Articles/Essays – Volume 24, No. 3

Why Ane Wept: A Family History Fragment

Ane PEdersdatter of Sjaelland, Denmark, entered Bear River Valley in northern Utah much as if she were going to jail. Her granddaughter Elvina told the story long afterwards: 

About April 15th [of 1866] Ane left Brigham City. She followed an early trapper’s or Indian trail north along the foothills to the point half way between Honeyville and Deweyville. Then westward, crossing the Bear River at Boise Bend. At this point the Bear River was wide and the bottom was sandstone and not mirey. 

Ane beheld the Bear River Valley with sage and Indian trails. She wept bitterly as she camped that night on the west side of the river. The family traveled on. (Jensen 1947, 5) 

Later Elvina and her sister-in-law May N. Anderson refined the story for the Daughters of the Utah Pioneers record to make Ane’s tears understandable. Ane (“Ann-eh” in old-style Danish) couldn’t sit by her campfire at the end of her pioneer journey and weep without reason. She couldn’t remain old-fashioned Ane either. She became English-style Anne in their account (“Annie” finally on her tombstone). 
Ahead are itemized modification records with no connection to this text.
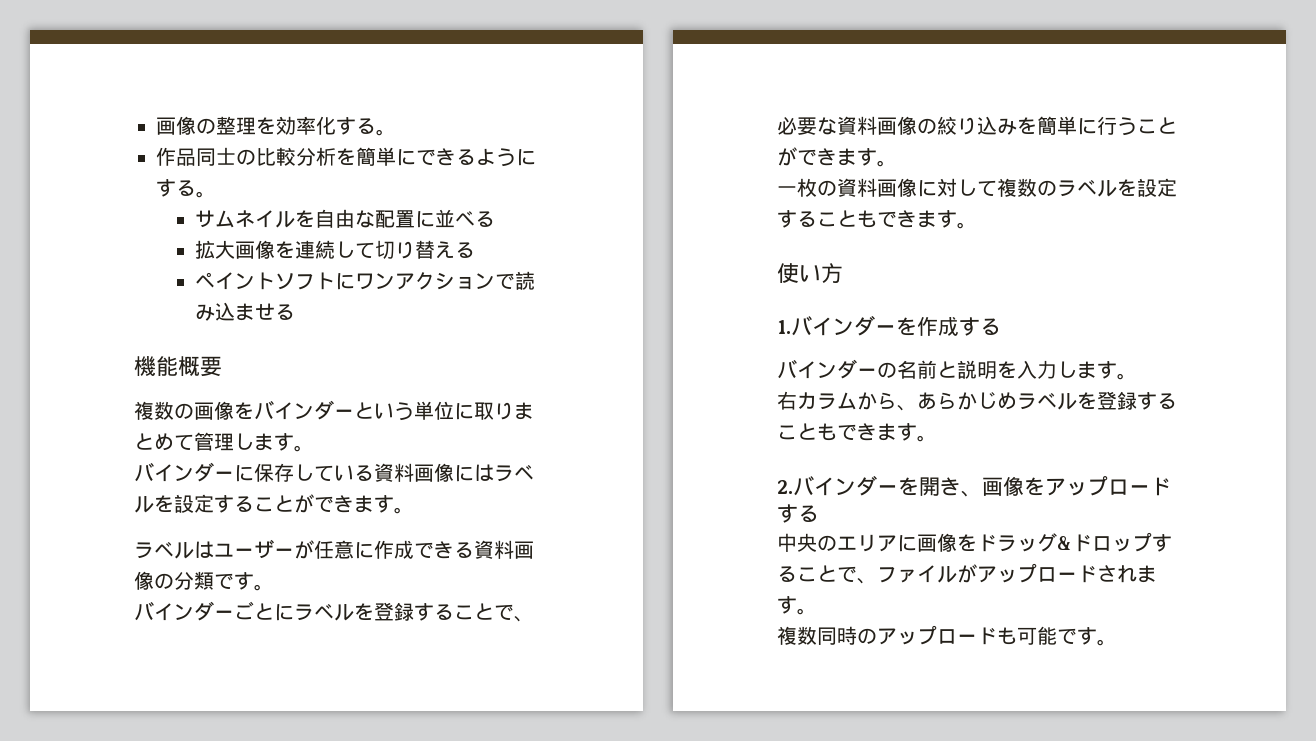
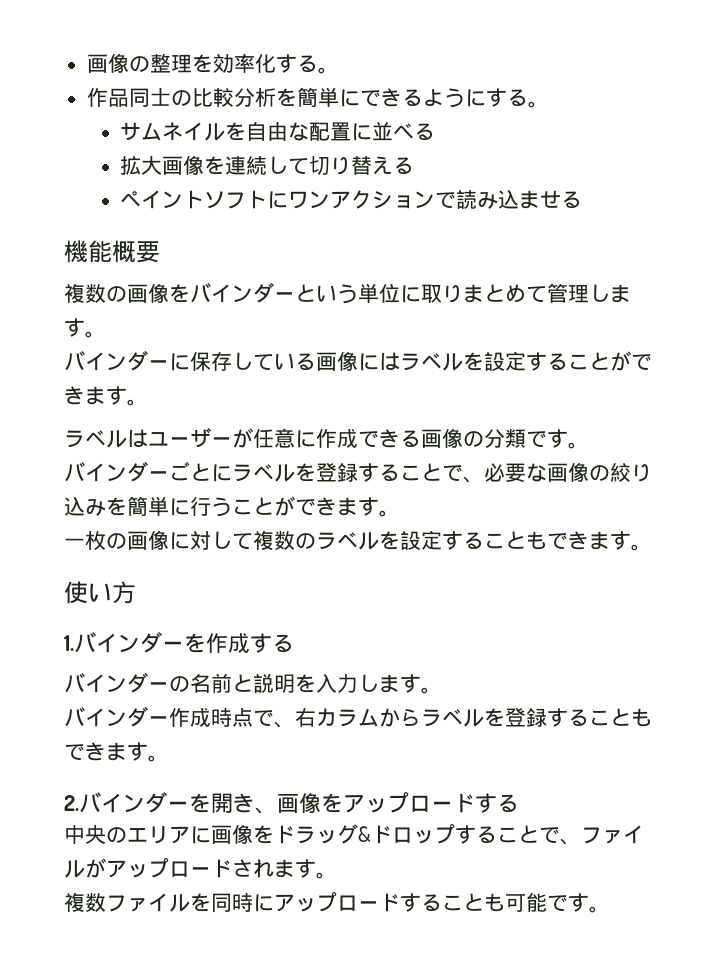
[374,463,414,482] 資料 -> (316, 361) none
[474,540,514,559] 資料 -> (421, 438) none
[837,116,877,135] 資料 -> (547, 472) none
[837,178,877,197] 資料 -> (127, 541) none
[777,391,1017,411] 右カラムから、あらかじめ -> [64,706,421,728] バインダー作成時点で、右カラムから
[817,625,997,645] 同時のアップロード -> [106,892,484,913] ファイルを同時にアップロードすること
On April 10, 1866, they started north and crossed Bear River at Boise Bend. That night Anne became very despondent. She saw the Bear River Valley sunbaked and covered with sage, and wept bitterly. She thought of her home and her royal friends in Denmark, and of the comforts of the life she had left forever. The place where they crossed the river was called Boise Bend Ford. Here a marker has since been placed. (Jensen and Anderson 1966, 74) 
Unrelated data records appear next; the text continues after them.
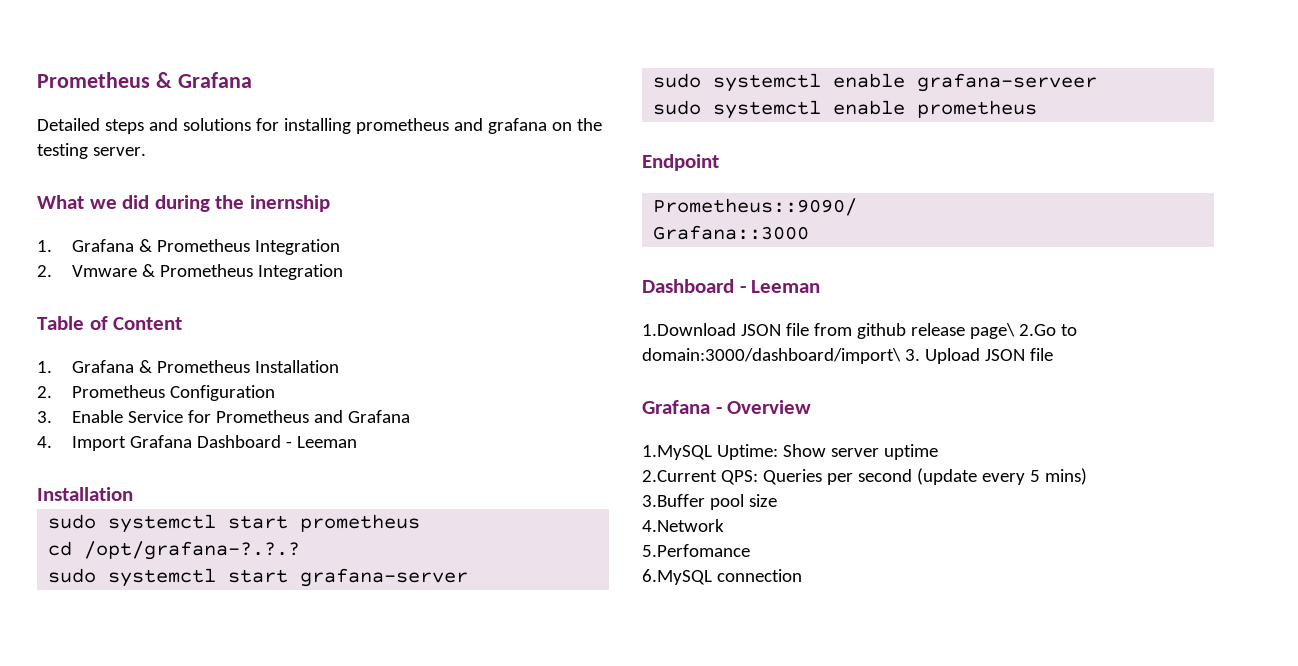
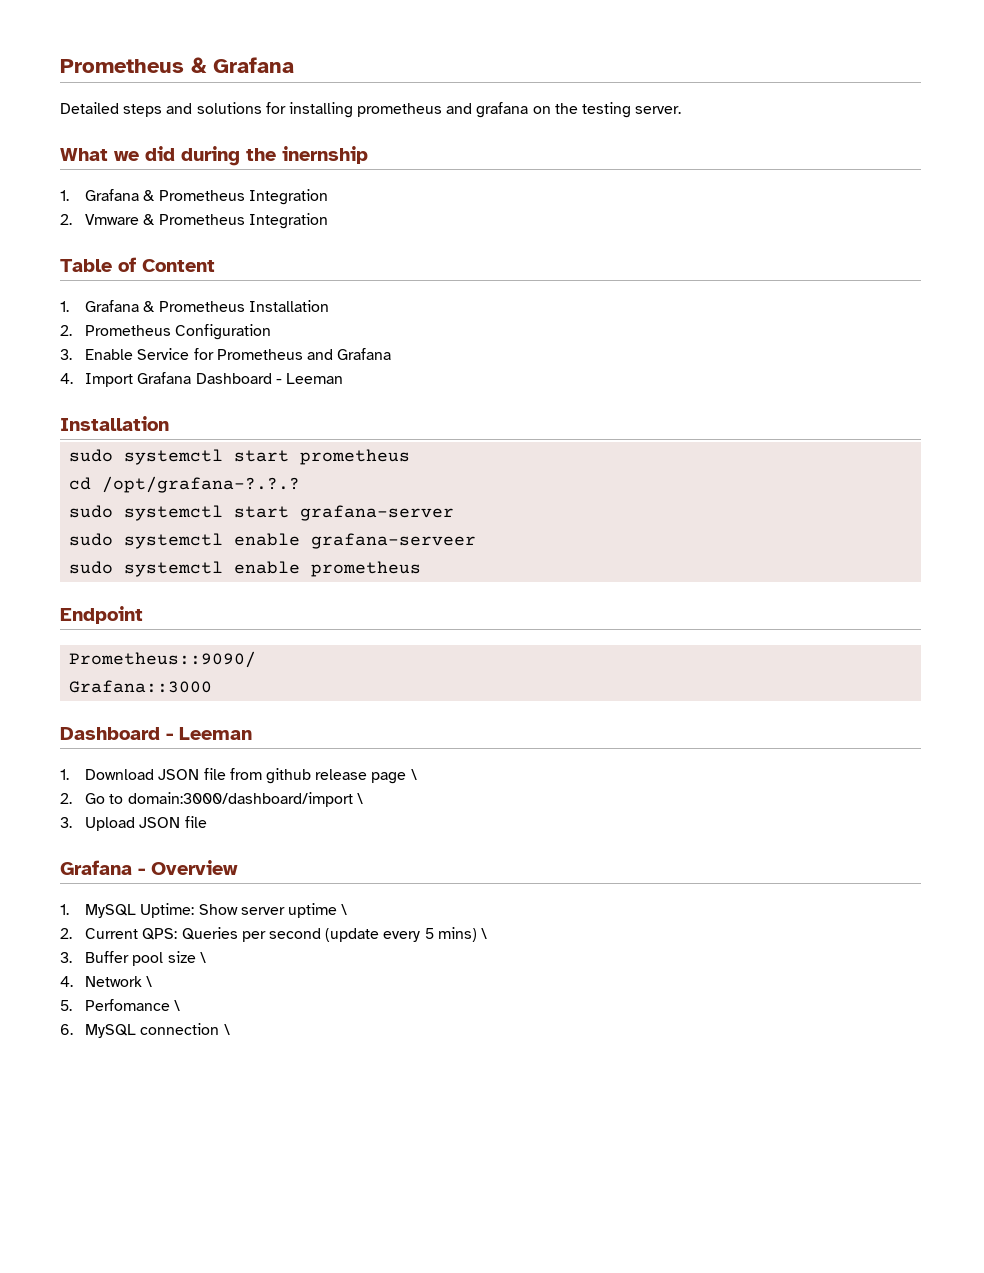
[642,323,736,336] 1.Download -> [60,769,155,780] 1. Download
[969,323,1077,339] [642,348,901,364] page\ 2.Go to domain:3000/dashboard/import\ -> [371,769,417,784] [60,792,363,807] page \ // 2. Go to domain:3000/dashboard/import \ //
[642,445,712,460] 1.MySQL -> [60,904,137,918] 1. MySQL
[642,470,717,482] // 2.Current -> [341,904,348,915] [60,928,139,939] \ // 2. Current
[642,494,705,507] // 3.Buffer -> [480,928,487,939] [60,951,130,963] \ // 3. Buffer
[642,519,724,532] [642,544,750,557] [642,569,802,585] // 4.Network // 5.Perfomance // 6.MySQL connection -> [199,952,206,963] [60,976,153,987] [60,999,181,1011] [60,1023,230,1038] \ // 4. Network \ // 5. Perfomance \ // 6. MySQL connection \

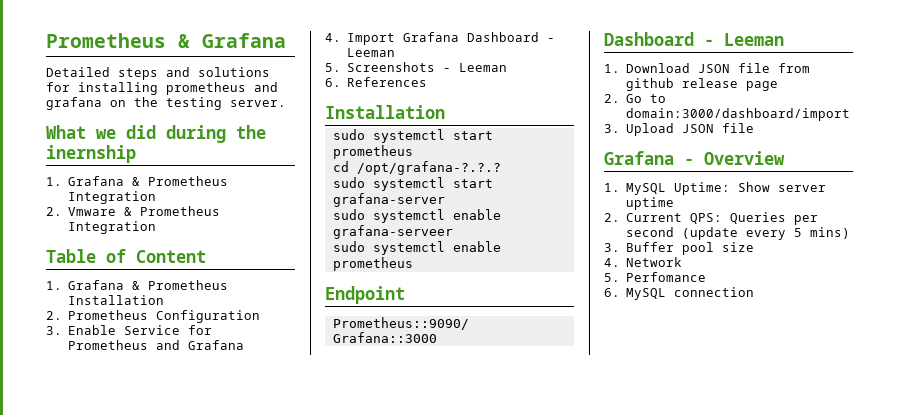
(343, 378) none -> [325,62,508,72] [325,77,428,87] // 5. Screenshots - Leeman // 6. References
[410,769,417,780] \ -> (779, 86) none
[356,793,363,804] \ -> (851, 114) none
[341,904,348,915] \ -> (675, 203) none
[480,928,487,939] \ -> (851, 233) none
[199,952,206,963] \ -> (755, 247) none
[146,976,153,987] \ -> (683, 262) none
[174,1000,181,1011] \ -> (707, 277) none
[223,1024,230,1035] \ -> (755, 292) none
Her crossing of the Bear paved the way for my birth fifty-six years later in the valley she had entered, and now sixty-eight additional years have passed. As a wide-eyed boy, I watched my father, Ane’s grandson, dedicate the marker engraved simply “Boise Ford, 1866.” My cousin Bob claims the incised stone still lies there smothered in willows, though the ford itself has washed away. It ought to say, “Ane Pedersdatter crossed here and wept.” 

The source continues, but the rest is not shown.